After four years, 36 percent of college students did not demonstrate significant improvement, the study found.

You are told that to make it in life, you must go to college. You work hard to get there. You or your parents drain savings or take out huge loans to pay for it all. And you end up learning … not much?

A controversial study of more than 2,300 undergraduates found 45 percent of students show no significant improvement in the key measures of critical thinking skills, complex reasoning, and writing by the end of their sophomore years.

Not much is asked of students, either. Half did not take a single course requiring 20 pages of writing during their prior semester, and one-third did not take a single course requiring even 40 pages of reading per week.

The findings are in a new book, “Academically Adrift: Limited Learning on College Campuses,” by sociologists Richard Arum of New York University and Josipa Roksa of the University of Virginia.

An accompanying report argues against federal mandates holding schools accountable, a prospect long feared in American higher education.

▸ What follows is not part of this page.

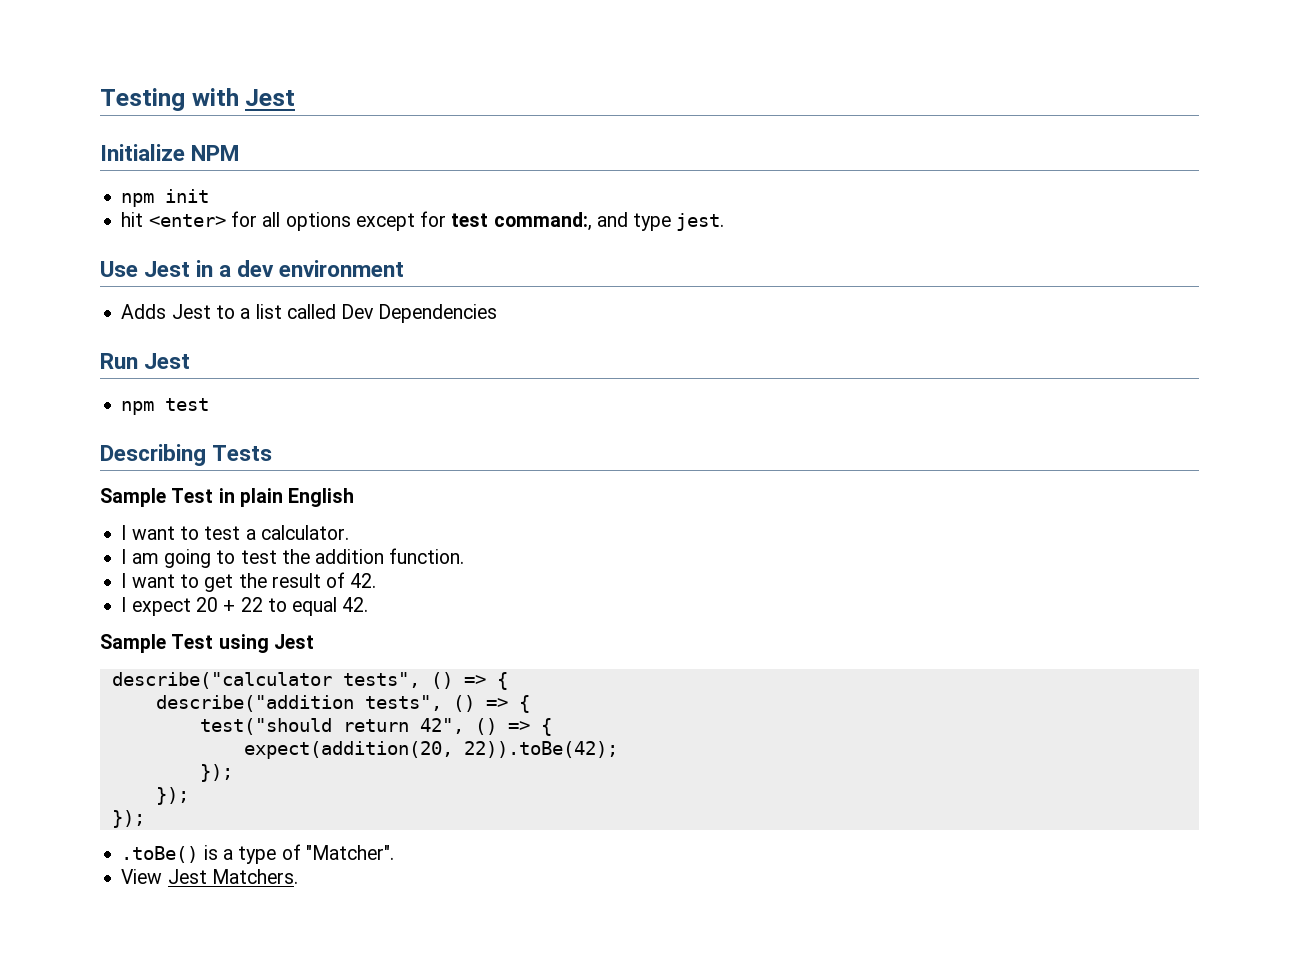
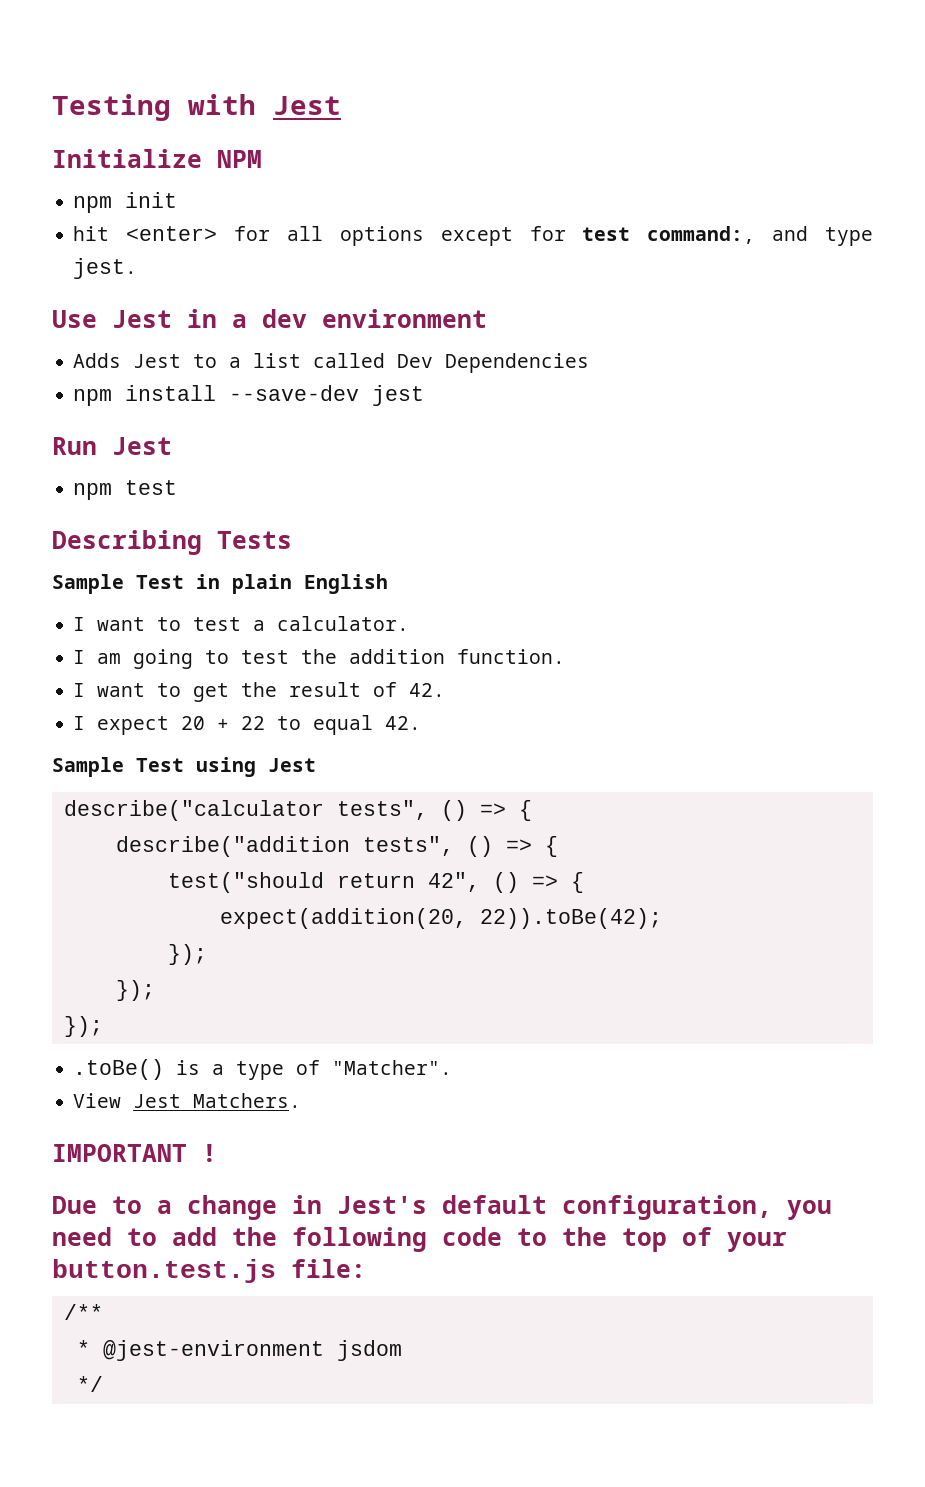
(498, 313) none -> [73,385,425,406] // npm install --save-dev jest
(298, 876) none -> [52,1144,217,1162] [52,1195,832,1220] [52,1227,787,1252] [52,1259,366,1283] [63,1304,103,1320] [76,1340,402,1361] [76,1376,103,1392] // IMPORTANT ! // Due to a change in Jest's default configuration, you need to add the following code to the top of your button.test.js file: // /** // * @jest-environment jsdom // */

“The great thing – if you can call it that – is that it’s going to spark a dialogue and focus on the actual learning issue,” said David Paris, president of the New Leadership Alliance for Student Learning and Accountability, which is pressing the cause in higher education. “What kind of intellectual growth are we seeing in college?”

The study, an unusually large-scale effort to track student learning over time, comes as the federal government, reformers, and others argue that the U.S. must produce more college graduates to remain competitive globally.